Starshine removes her bicycle lock from around her waist, loops the chain twice beneath the basket, and secures her Higgins to a lamppost, then saunters up Atlantic Avenue and through the heavy glass doors of the Unicorn. The twenty-four-hour breakfast nook is its own small universe of paper placemats, table jukeboxes, pseudo-nautical décor. Kodachrome desserts rotate in glass cases; lobsters struggle for elbowroom in the undersized tank. She waits for Colby in the lobby, as she always does, between the pay telephone and the cigarette machine. The stiff-backed Greek maître d' examines her with suspicion. His eyes accuse her of shoplifting acclimatized air, of planning to dine and flee. Precisely ten minutes pass before Colby arrives with the paper cone in one hand and a long-stemmed red rose in the other. He offers her both. Starshine swallows her displeasure.

“I couldn't resist,” says Colby. “It was the last one in the bucket and it had your name written all over it. You're not mad, are you?”

“It's fine, just fine,” lies Starshine. “It must have been suffering there, all alone. Poor, poor flower. But this is the last time, Colby. Got it?”

“I swear.”

It won't be the last time, of course, only a prelude to a momentary respite, but Starshine is powerless to resist a gift unless she determines
to spurn the giver. And she is not prepared to do that. Not yet. Early on, she made the mistake of telling Colby that she hated flowers, that as far as she was concerned a cactus was as romantic as a rose, but the poor lightweight took the warning too much to heart and now her apartment rivals the hot house at the botanical gardens. Colby Parker cannot be anything other than Colby Parker. He is indefatigable.

The maître d' leads them to a corner table.
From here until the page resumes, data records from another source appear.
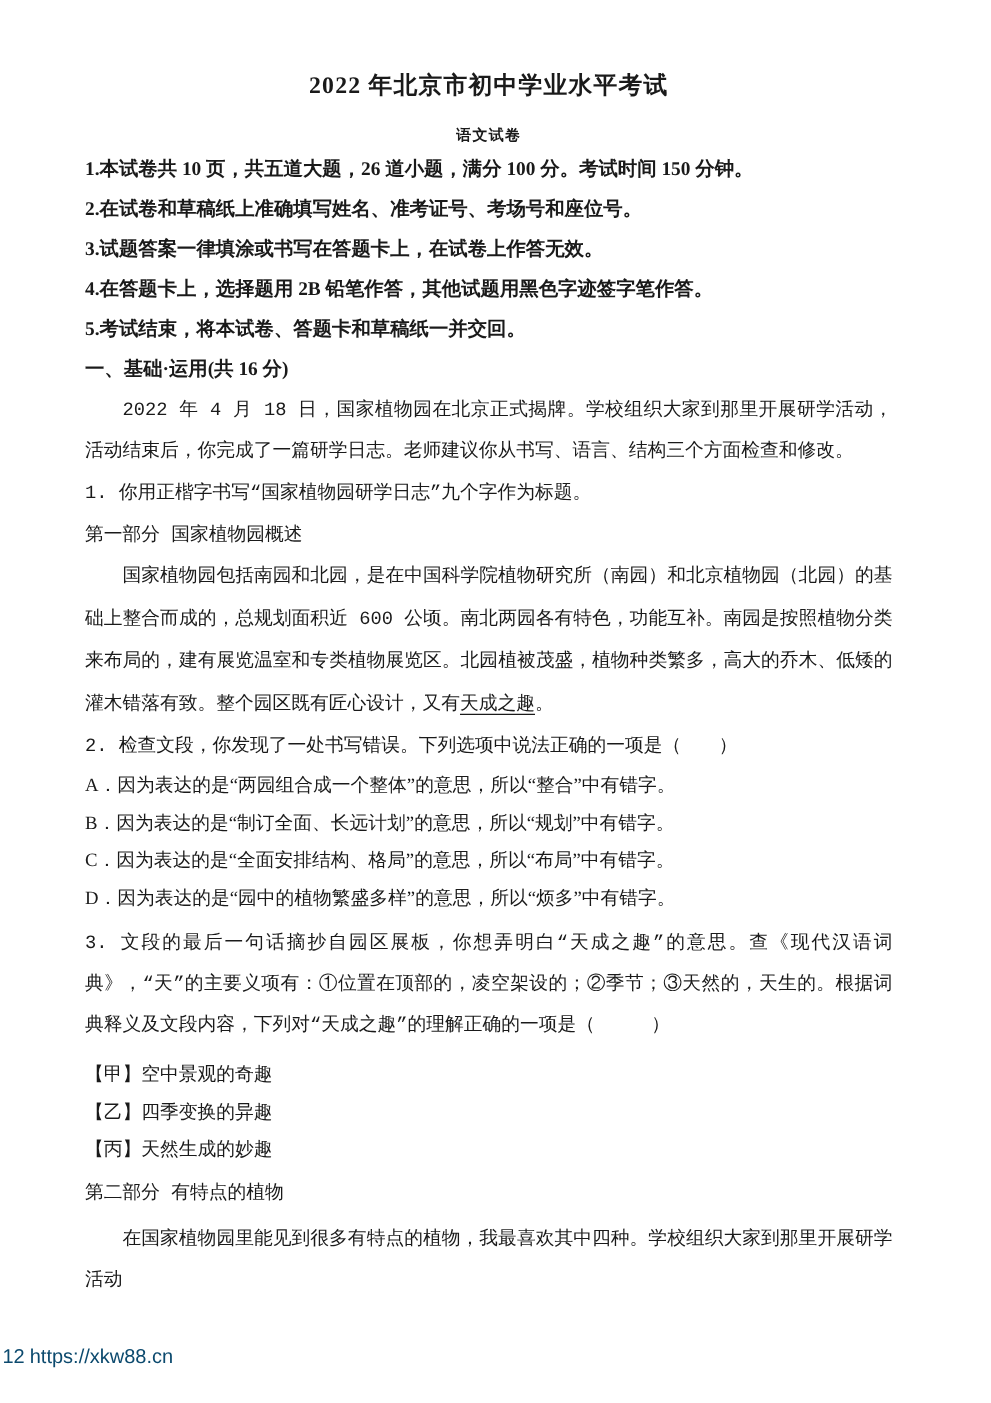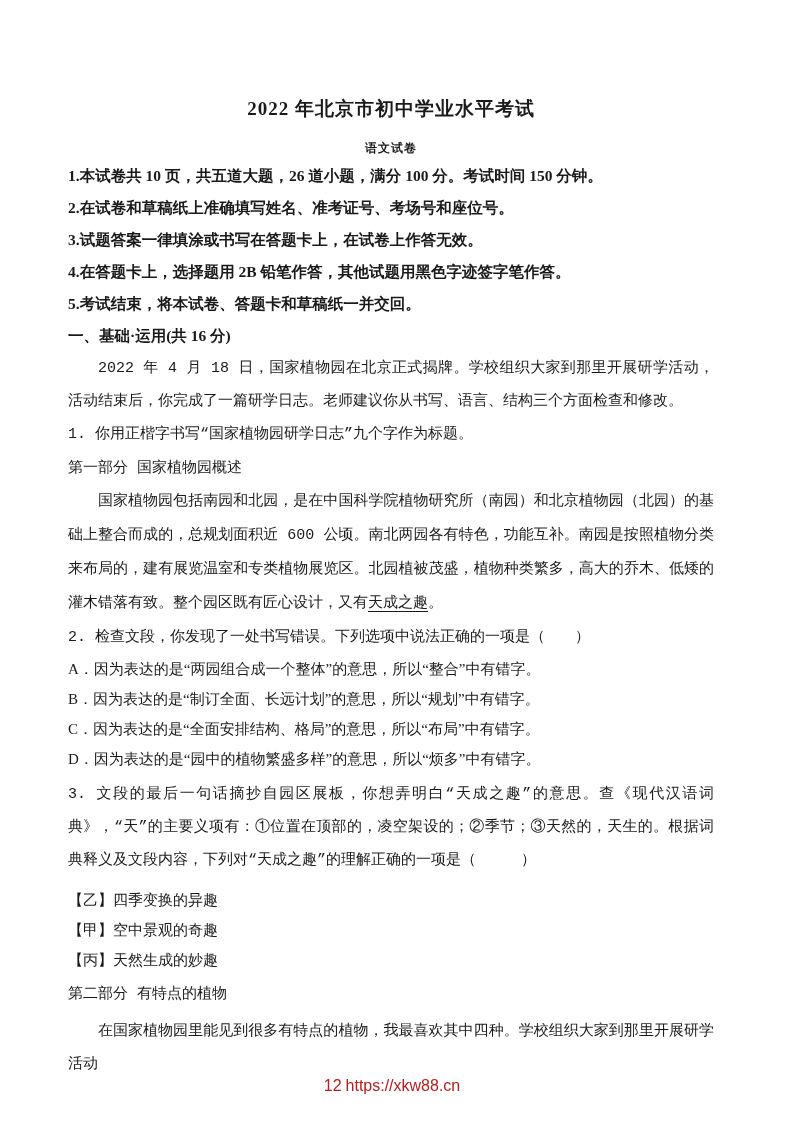"2022 年北京市初中学业水平考试" .page { padding: 96px 70px 0 68px -> 56px 70px 0 68px }
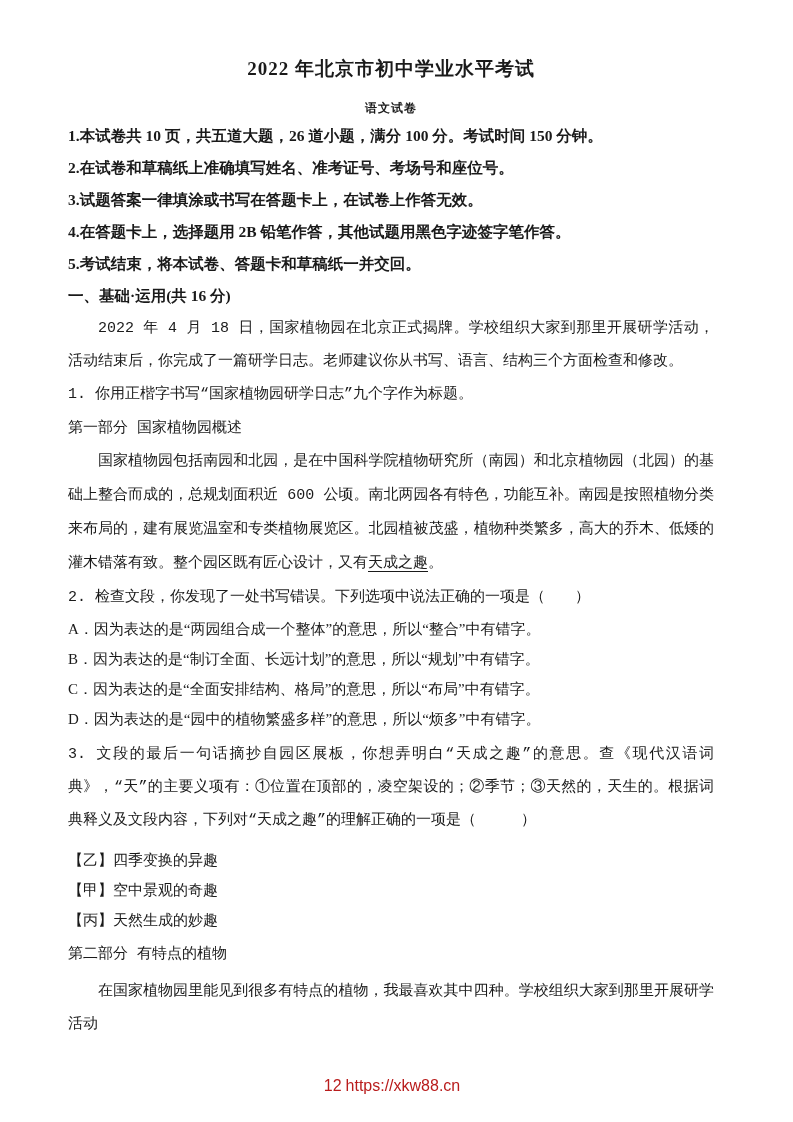"【乙】四季变换的异趣" p.choice { order: before "【甲】空中景观的奇趣" -> after "【甲】空中景观的奇趣" }
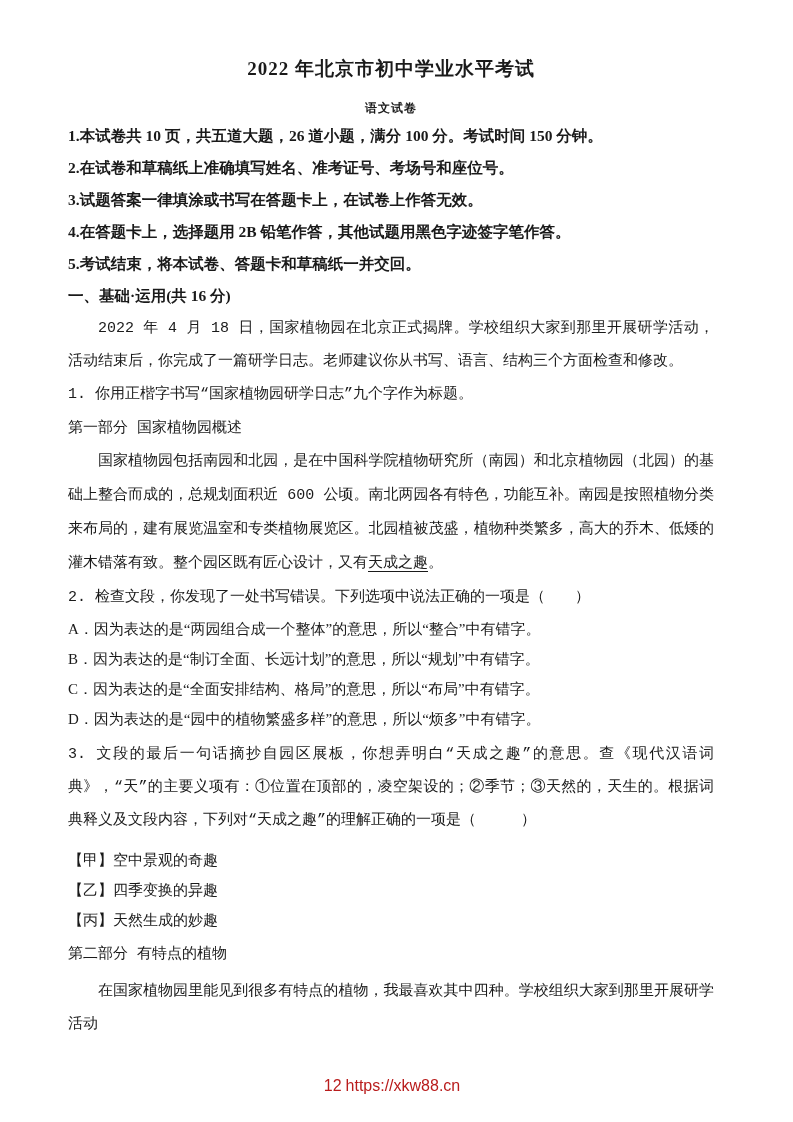"12 https://xkw88.cn" .footer { color: #b91c1c -> #0c4a6e; text-align: center -> left }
Starshine notices that they are the youngest couple in the room, if they are indeed a couple, that they are surrounded on all sides by clusters of gaggling women in their sixties and ancient, bow-tied men lapping oatmeal in solitude. The men all share the same hangdog look; the women exude hunger and desire. Maybe Colby has chosen the Unicorn for a reason, Starshine muses, maybe he is subliminally exposing her to wedlock's cruel alternatives. But her lover is not that clever. Nor would the plan work. One look at the elderly couples eating in silence along the far wall, reflected and rereflected infinitely by the mirrors at either end of the row of booths, reminds Starshine of the Matrushka dolls which Eucalyptus collects in the knickknack cabinet beside her bed: Yes, marriage is like a series of opposing reflections, inverse images getting ever smaller like nesting dolls, each one of you trying to squeeze yourself smaller to fit inside the hopes of the other, until one of you cracks or stops existing. Starshine would prefer to die a spinster.

“So have you thought things over?” asks Colby.

“Not
that
again.”

“I'm not putting pressure on you. I'm only asking.”

“Can we talk about something else?”

“Like what?”

“Like anything. Like the poetry of Walt Whitman.”

“What about the poetry of Walt Whitman?”

“Nothing in particular,” says Starshine. “Never mind.”

Colby reaches into his breast pocket and produces two longs slips of heavy paper. “So I took the liberty of getting us plane tickets,” he says tentatively. “Tuscany in August. No pressure, just something to think about.”

“I can't go,” says Starshine. “It's very sweet of you, but I just can't. Maybe eventually. Maybe after the summer when things settle down.”